■ Work item ■
Make an exact copy of the entries below, with all images left out.

[Records contained in a dataset]
►

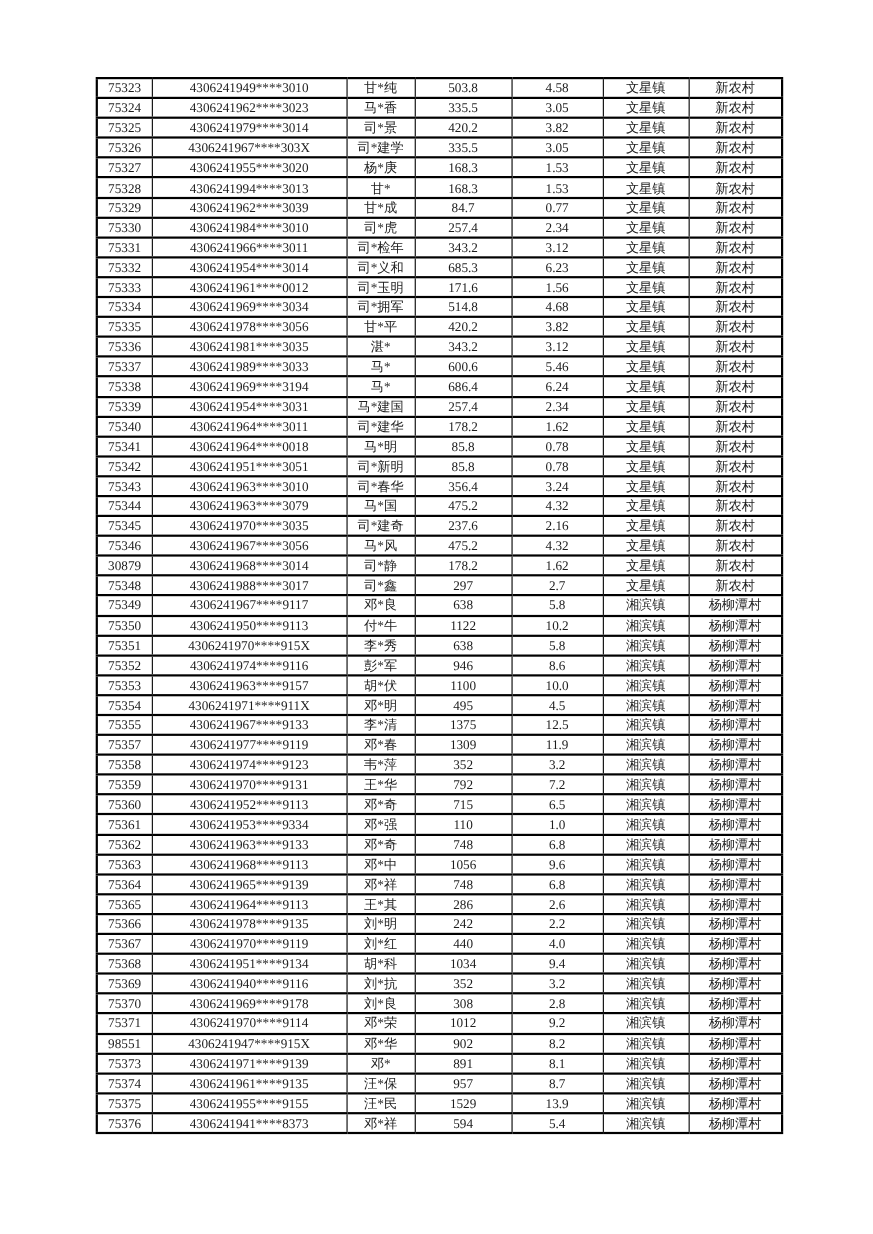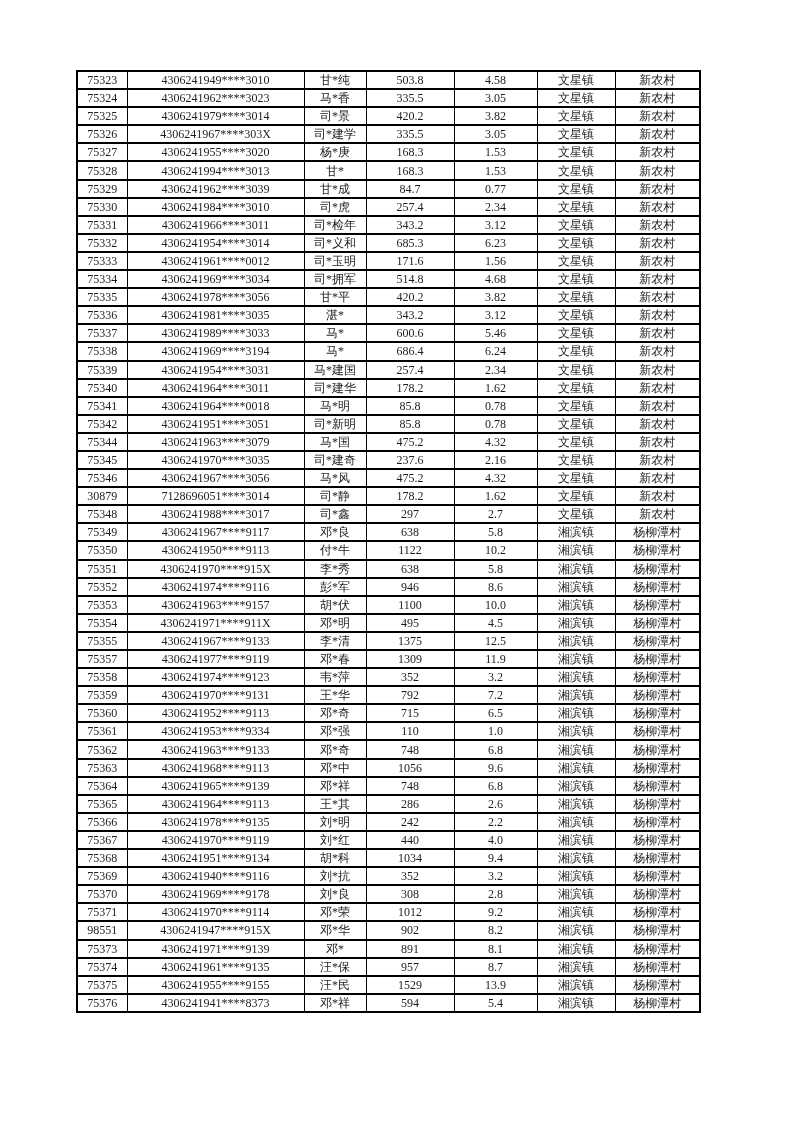--- a/index.html
+++ b/index.html
@@ -17,7 +17,7 @@
   }
   table.data-table {
     position: absolute;
-    left: 76px;
+    left: 87px;
     top: 70px;
     width: 623px;
     table-layout: fixed;

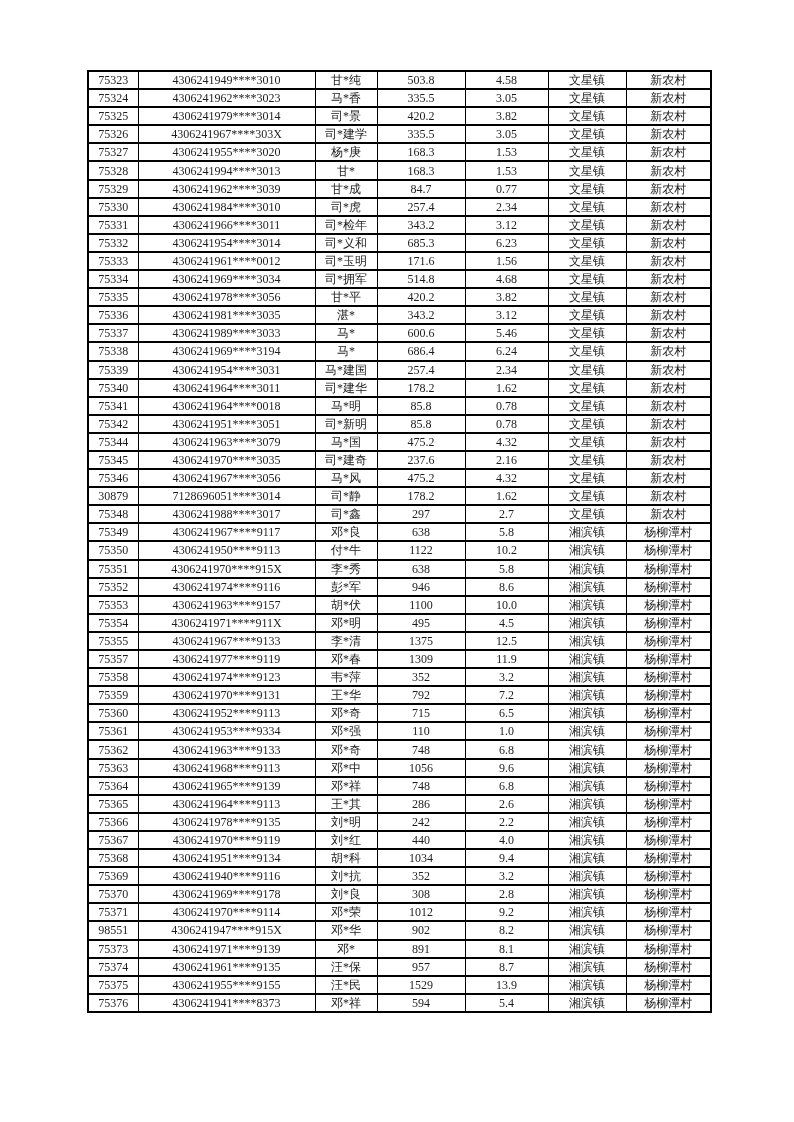--- a/index.html
+++ b/index.html
@@ -243,6 +243,15 @@
           <td>新农村</td>
         </tr>
         <tr>
+          <td>75343</td>
+          <td>4306241963****3010</td>
+          <td>司*春华</td>
+          <td>356.4</td>
+          <td>3.24</td>
+          <td>文星镇</td>
+          <td>新农村</td>
+        </tr>
+        <tr>
           <td>75344</td>
           <td>4306241963****3079</td>
           <td>马*国</td>

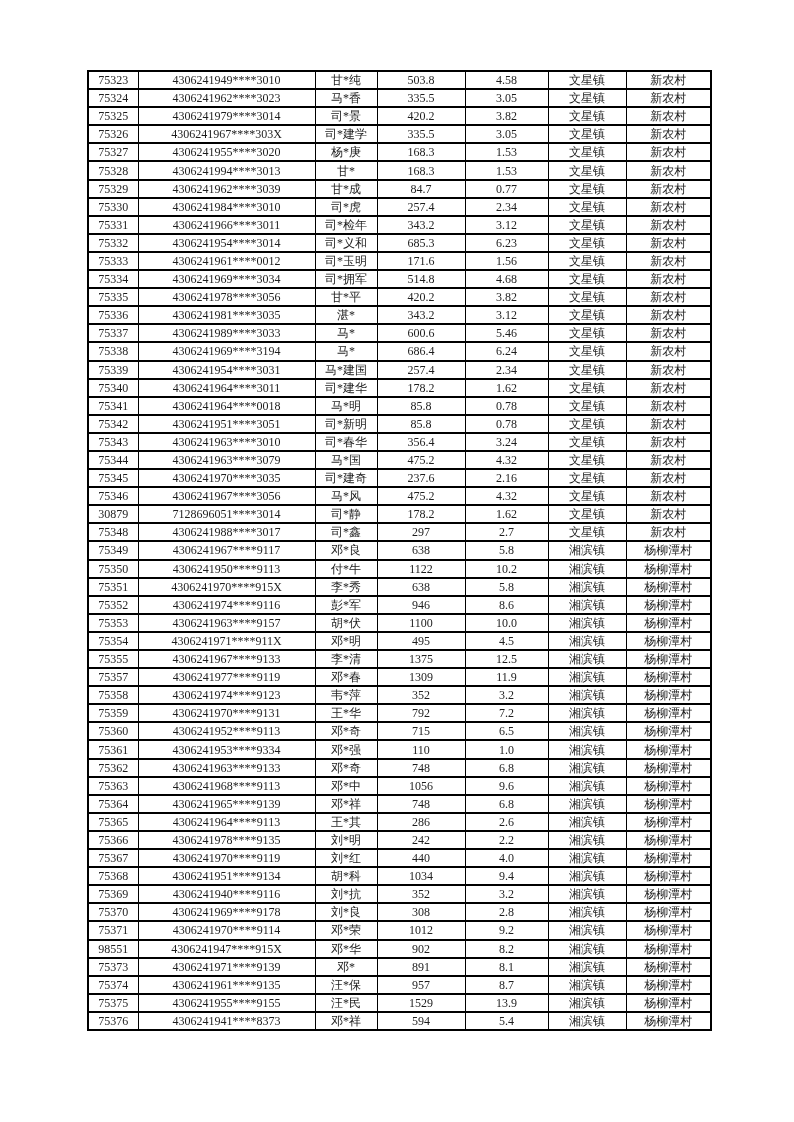--- a/index.html
+++ b/index.html
@@ -280,7 +280,7 @@
         </tr>
         <tr>
           <td>30879</td>
-          <td>7128696051****3014</td>
+          <td>4306241968****3014</td>
           <td>司*静</td>
           <td>178.2</td>
           <td>1.62</td>

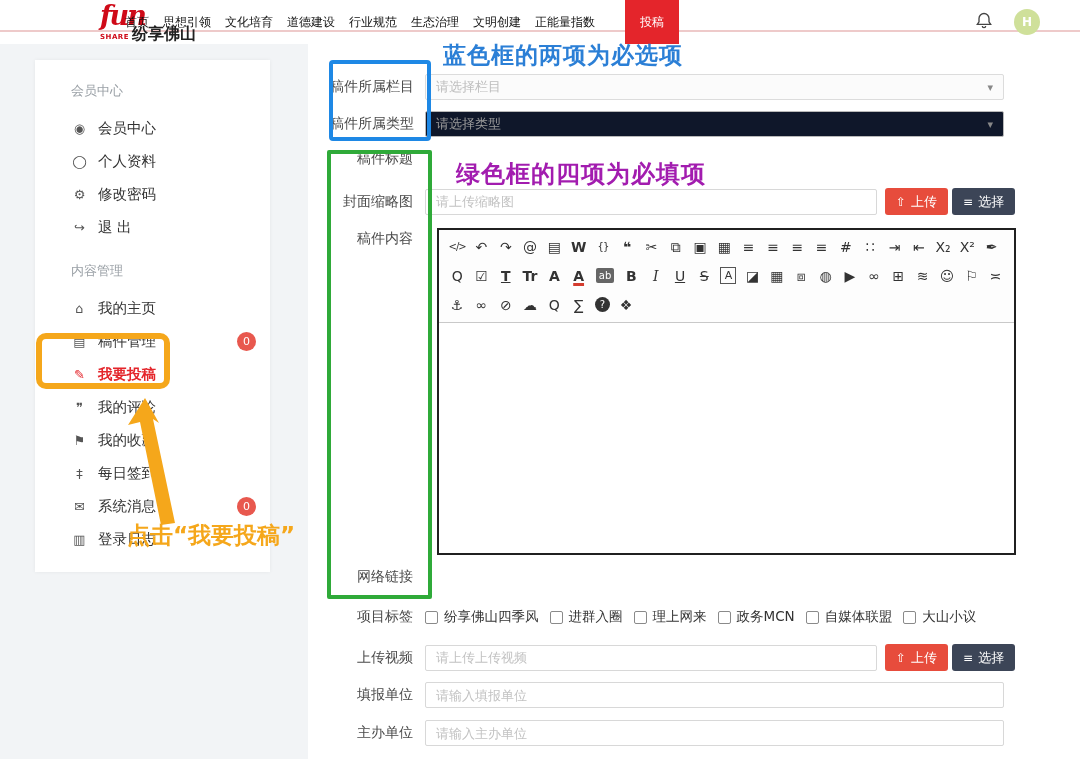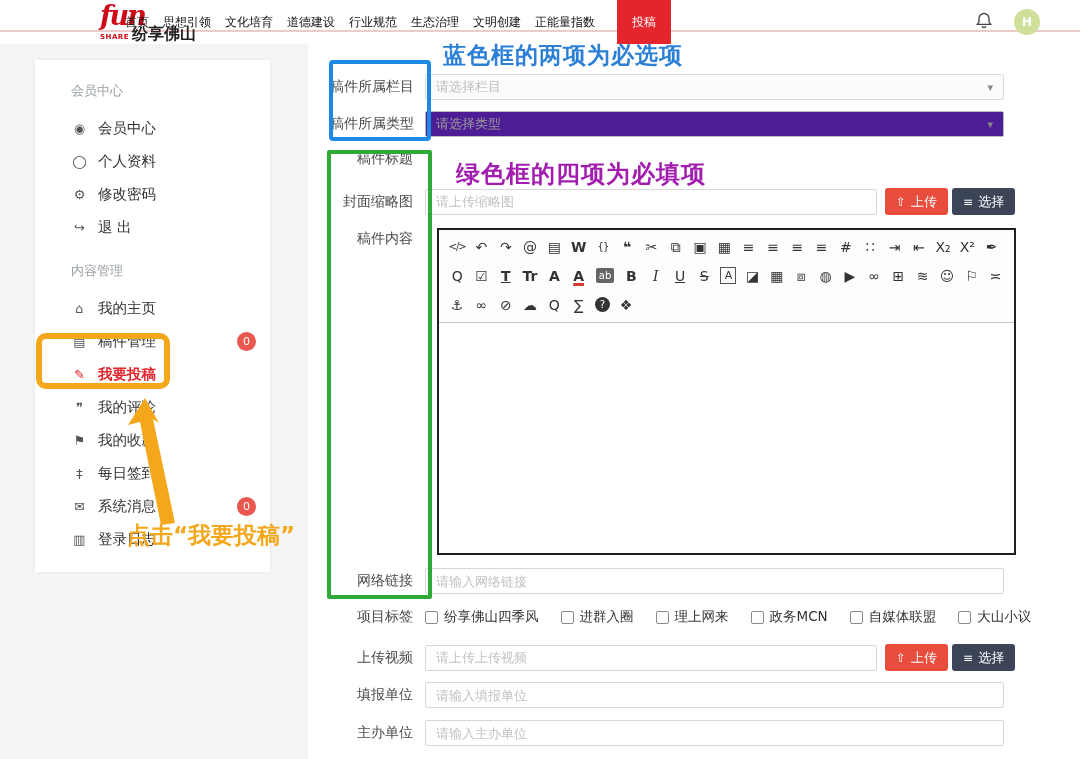--- a/index.html
+++ b/index.html
@@ -16,7 +16,7 @@
   .logo .brand{font-size:16px;color:#222;font-weight:bold}
   .nav-items{position:absolute;left:125px;top:0;height:44px;display:flex;align-items:center;gap:14px}
   .nav-item{font-size:12px;color:#111;font-weight:normal;cursor:pointer;white-space:nowrap}
-  .nav-item.active{background:#e4252b;color:#fff;height:44px;display:flex;align-items:center;padding:0 15px;margin-left:8px}
+  .nav-item.active{background:#e4252b;color:#fff;height:44px;display:flex;align-items:center;padding:0 15px;margin-left:16px}
   .bell{position:absolute;right:86px;top:11px;cursor:pointer}
   .avatar{position:absolute;right:40px;top:9px;width:26px;height:26px;border-radius:50%;background:#cfe09a;color:#fff;
           font-size:12px;font-weight:bold;display:flex;align-items:center;justify-content:center;cursor:pointer}

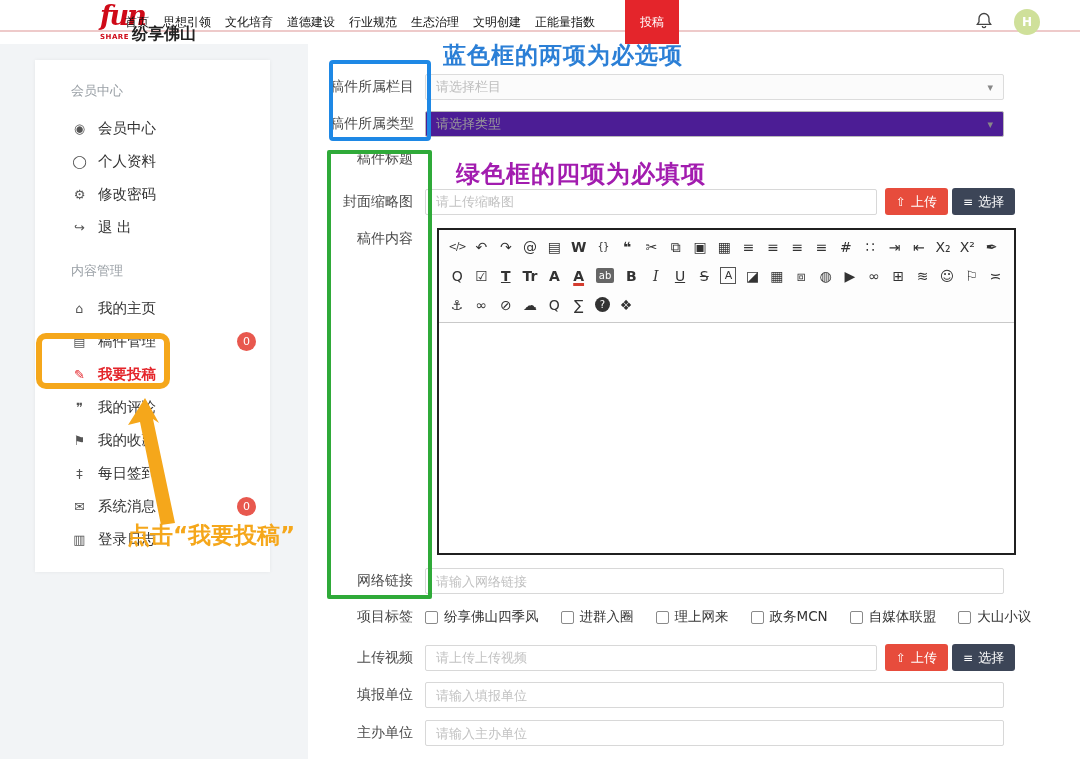--- a/index.html
+++ b/index.html
@@ -37,7 +37,7 @@
   .flabel{width:95px;text-align:right;padding-right:12px;font-size:14px;color:#4a4a4a;flex:none;white-space:nowrap}
   .select{width:579px;height:26px;border:1px solid #dcdcdc;border-radius:2px;background:#fbfbfb;font-size:13px;color:#bdbdbd;
           display:flex;align-items:center;justify-content:space-between;padding:0 10px;cursor:pointer}
-  .select.disabled{background:#4c1d95;border-color:#b9b9b9;color:#9b9b9b}
+  .select.disabled{background:#0f172a;border-color:#b9b9b9;color:#9b9b9b}
   .caret{color:#888;font-size:11px}
   input.txt{width:579px;height:26px;border:1px solid #d8d8d8;border-radius:2px;padding:0 10px;font-size:13px;color:#333;font-family:inherit;background:#fff;outline:none}
   input.txt::placeholder{color:#c2c2c2}

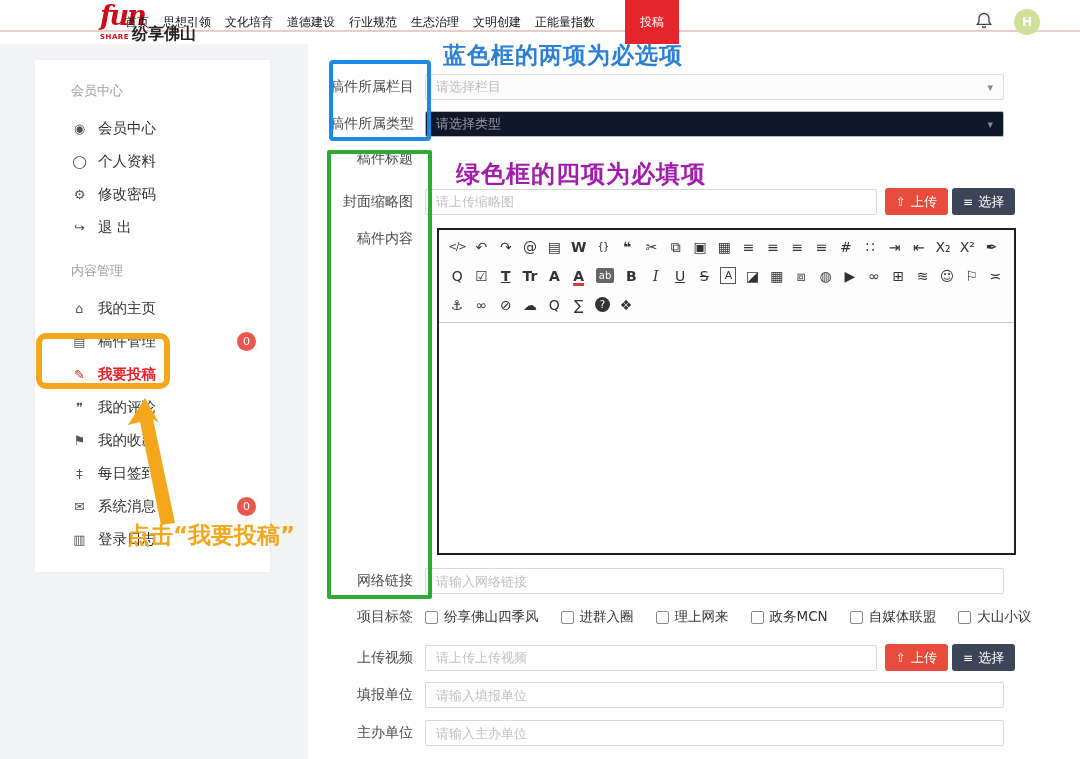--- a/index.html
+++ b/index.html
@@ -271,7 +271,6 @@
 
 <div class="frow" style="top:568px">
   <span class="flabel">网络链接</span>
-  <input class="txt" placeholder="请输入网络链接" style="">
 </div>
 
 <div class="frow" style="top:608px">

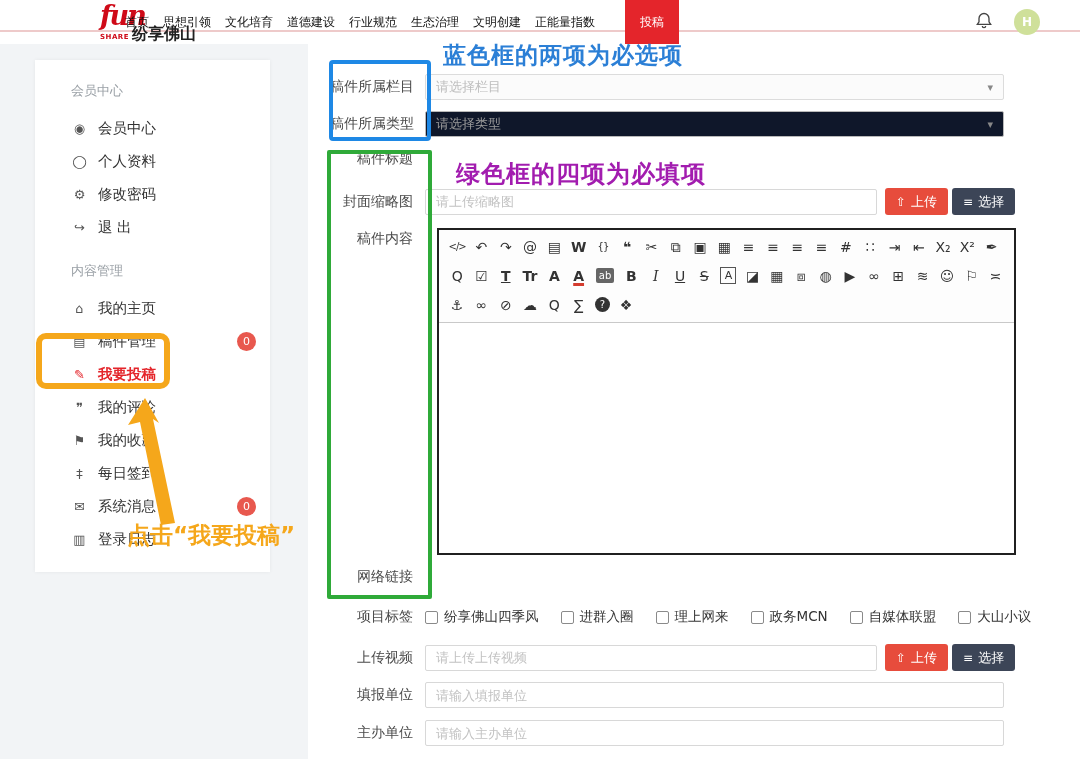--- a/index.html
+++ b/index.html
@@ -49,7 +49,7 @@
 
   .copt{display:flex;align-items:center;gap:6px;font-size:13.5px;color:#333;cursor:pointer;white-space:nowrap}
   .cbox{width:13px;height:13px;border:1px solid #8a8a8a;border-radius:2px;background:#fff;flex:none}
-  .tagrow{display:flex;gap:22px;align-items:flex-start}
+  .tagrow{display:flex;gap:11px;align-items:flex-start}
 
   
   .editor{position:absolute;left:437px;top:228px;width:579px;height:327px;border:2px solid #202020;background:#fff;z-index:1}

◄

■ Your response ■
--- a/index.html
+++ b/index.html
@@ -17,7 +17,7 @@
   }
   table.data-table {
     position: absolute;
-    left: 76px;
+    left: 87px;
     top: 70px;
     width: 623px;
     table-layout: fixed;

--- a/index.html
+++ b/index.html
@@ -243,6 +243,15 @@
           <td>新农村</td>
         </tr>
         <tr>
+          <td>75343</td>
+          <td>4306241963****3010</td>
+          <td>司*春华</td>
+          <td>356.4</td>
+          <td>3.24</td>
+          <td>文星镇</td>
+          <td>新农村</td>
+        </tr>
+        <tr>
           <td>75344</td>
           <td>4306241963****3079</td>
           <td>马*国</td>

--- a/index.html
+++ b/index.html
@@ -280,7 +280,7 @@
         </tr>
         <tr>
           <td>30879</td>
-          <td>7128696051****3014</td>
+          <td>4306241968****3014</td>
           <td>司*静</td>
           <td>178.2</td>
           <td>1.62</td>

--- a/index.html
+++ b/index.html
@@ -16,7 +16,7 @@
   .logo .brand{font-size:16px;color:#222;font-weight:bold}
   .nav-items{position:absolute;left:125px;top:0;height:44px;display:flex;align-items:center;gap:14px}
   .nav-item{font-size:12px;color:#111;font-weight:normal;cursor:pointer;white-space:nowrap}
-  .nav-item.active{background:#e4252b;color:#fff;height:44px;display:flex;align-items:center;padding:0 15px;margin-left:8px}
+  .nav-item.active{background:#e4252b;color:#fff;height:44px;display:flex;align-items:center;padding:0 15px;margin-left:16px}
   .bell{position:absolute;right:86px;top:11px;cursor:pointer}
   .avatar{position:absolute;right:40px;top:9px;width:26px;height:26px;border-radius:50%;background:#cfe09a;color:#fff;
           font-size:12px;font-weight:bold;display:flex;align-items:center;justify-content:center;cursor:pointer}

--- a/index.html
+++ b/index.html
@@ -37,7 +37,7 @@
   .flabel{width:95px;text-align:right;padding-right:12px;font-size:14px;color:#4a4a4a;flex:none;white-space:nowrap}
   .select{width:579px;height:26px;border:1px solid #dcdcdc;border-radius:2px;background:#fbfbfb;font-size:13px;color:#bdbdbd;
           display:flex;align-items:center;justify-content:space-between;padding:0 10px;cursor:pointer}
-  .select.disabled{background:#4c1d95;border-color:#b9b9b9;color:#9b9b9b}
+  .select.disabled{background:#0f172a;border-color:#b9b9b9;color:#9b9b9b}
   .caret{color:#888;font-size:11px}
   input.txt{width:579px;height:26px;border:1px solid #d8d8d8;border-radius:2px;padding:0 10px;font-size:13px;color:#333;font-family:inherit;background:#fff;outline:none}
   input.txt::placeholder{color:#c2c2c2}

--- a/index.html
+++ b/index.html
@@ -271,7 +271,6 @@
 
 <div class="frow" style="top:568px">
   <span class="flabel">网络链接</span>
-  <input class="txt" placeholder="请输入网络链接" style="">
 </div>
 
 <div class="frow" style="top:608px">

--- a/index.html
+++ b/index.html
@@ -49,7 +49,7 @@
 
   .copt{display:flex;align-items:center;gap:6px;font-size:13.5px;color:#333;cursor:pointer;white-space:nowrap}
   .cbox{width:13px;height:13px;border:1px solid #8a8a8a;border-radius:2px;background:#fff;flex:none}
-  .tagrow{display:flex;gap:22px;align-items:flex-start}
+  .tagrow{display:flex;gap:11px;align-items:flex-start}
 
   
   .editor{position:absolute;left:437px;top:228px;width:579px;height:327px;border:2px solid #202020;background:#fff;z-index:1}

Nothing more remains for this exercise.